| Work task |
Output only the lines of the entries that follow, starting at the one with "- Color Picker Project" and running down to the one with "on the canvas.", both included and unchanged.

==*==

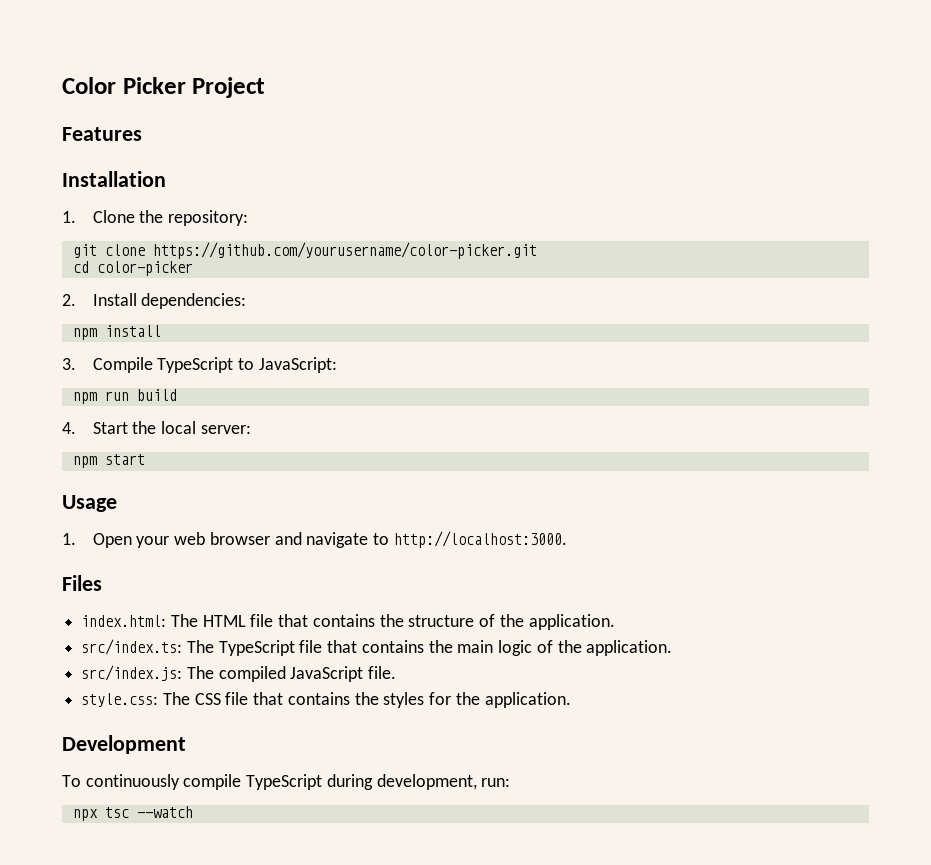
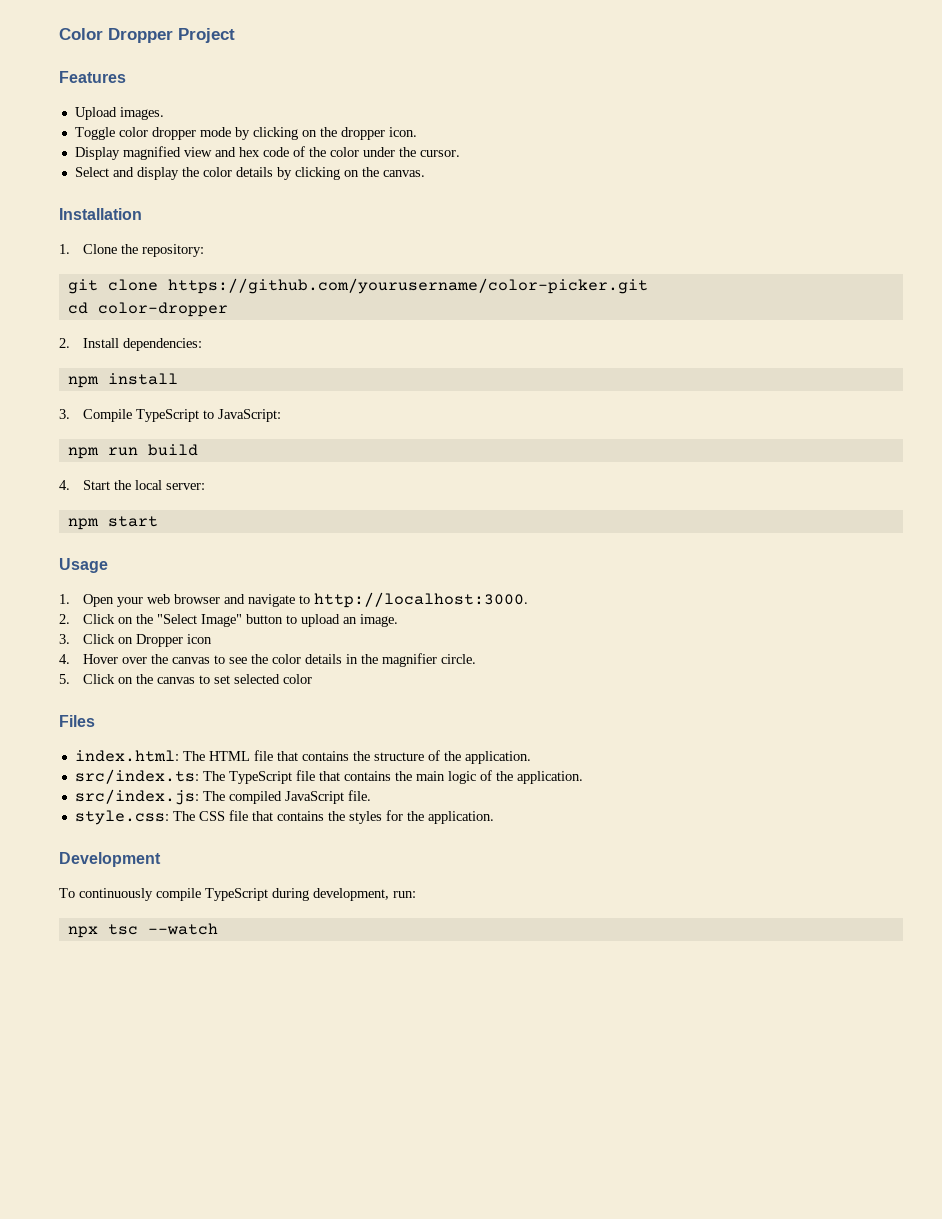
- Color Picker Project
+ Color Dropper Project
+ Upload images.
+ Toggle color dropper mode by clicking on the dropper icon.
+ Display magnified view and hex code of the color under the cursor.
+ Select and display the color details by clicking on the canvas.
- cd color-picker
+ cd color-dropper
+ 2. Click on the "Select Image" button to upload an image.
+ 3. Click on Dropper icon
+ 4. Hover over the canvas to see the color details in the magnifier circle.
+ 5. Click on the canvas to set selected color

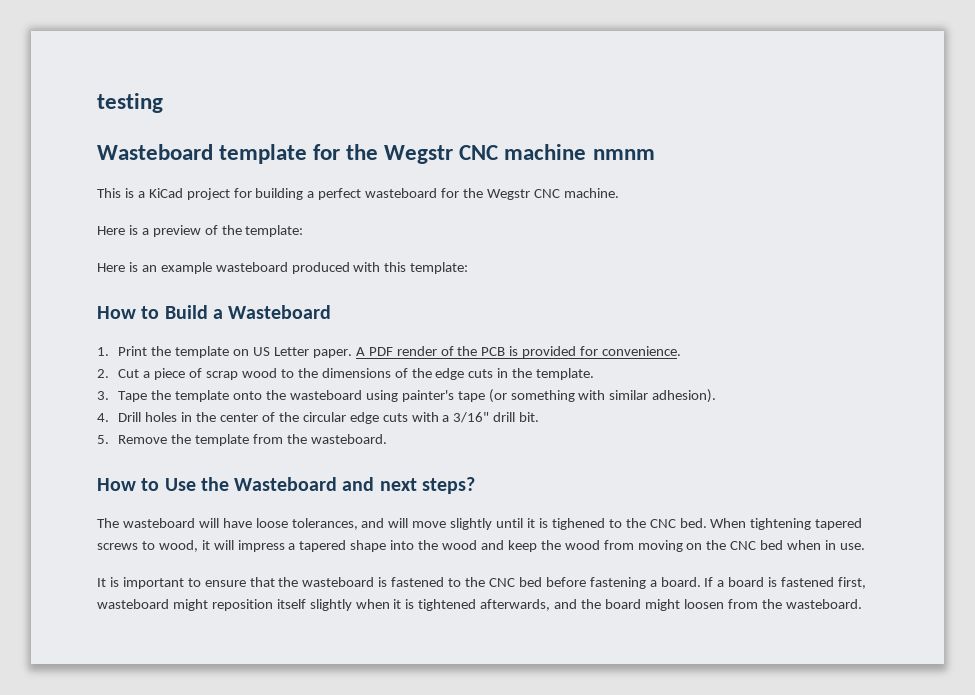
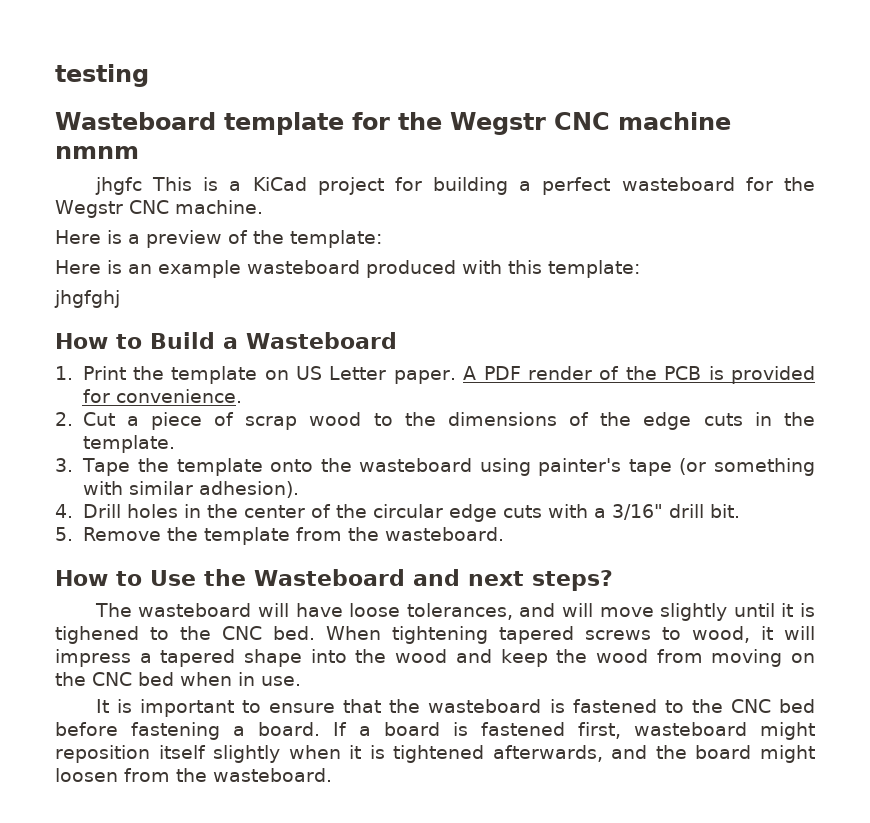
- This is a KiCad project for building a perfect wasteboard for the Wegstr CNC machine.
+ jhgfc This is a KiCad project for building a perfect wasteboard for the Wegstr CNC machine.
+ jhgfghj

==*==

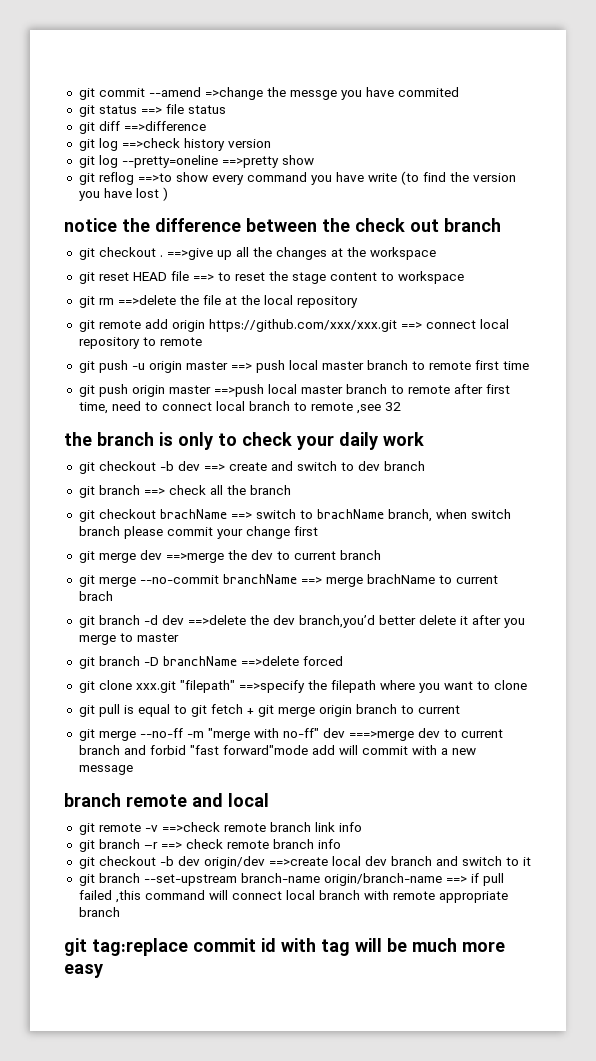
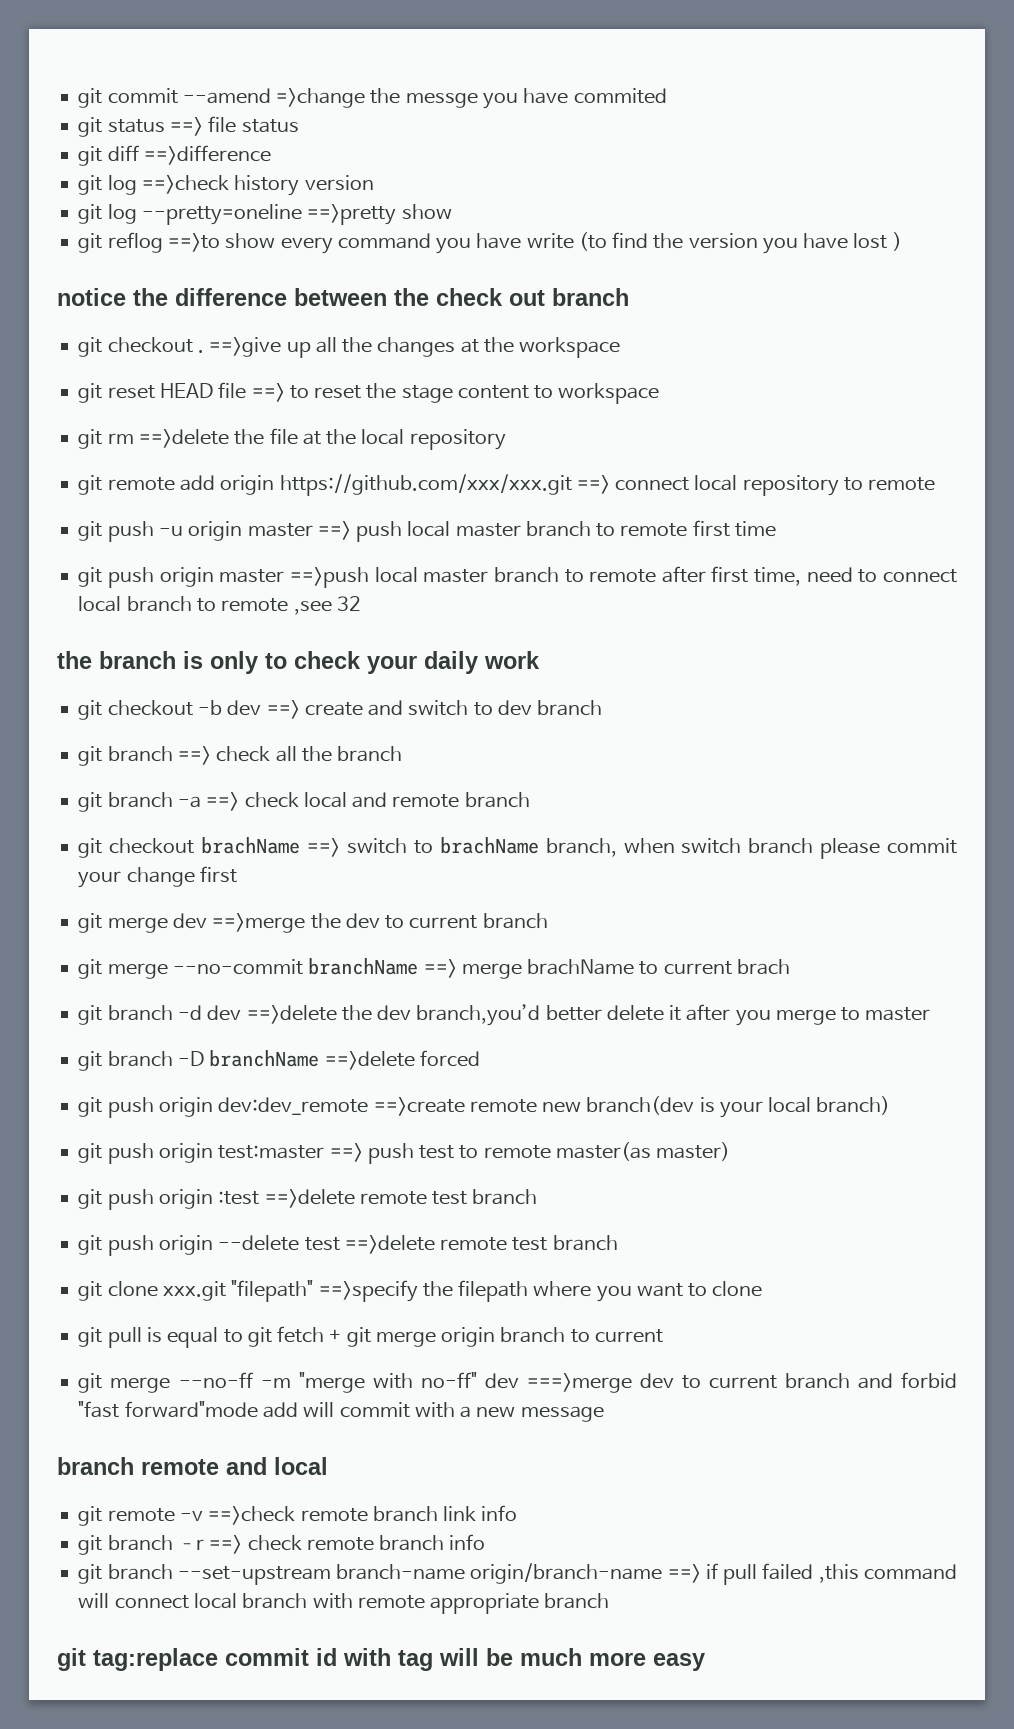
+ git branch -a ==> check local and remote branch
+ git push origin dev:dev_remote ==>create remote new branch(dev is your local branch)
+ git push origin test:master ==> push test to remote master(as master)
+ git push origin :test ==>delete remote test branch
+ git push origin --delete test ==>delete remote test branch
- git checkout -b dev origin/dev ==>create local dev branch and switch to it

==*==

| Result of the task |
- Color Picker Project
+ Color Dropper Project
+ Upload images.
+ Toggle color dropper mode by clicking on the dropper icon.
+ Display magnified view and hex code of the color under the cursor.
+ Select and display the color details by clicking on the canvas.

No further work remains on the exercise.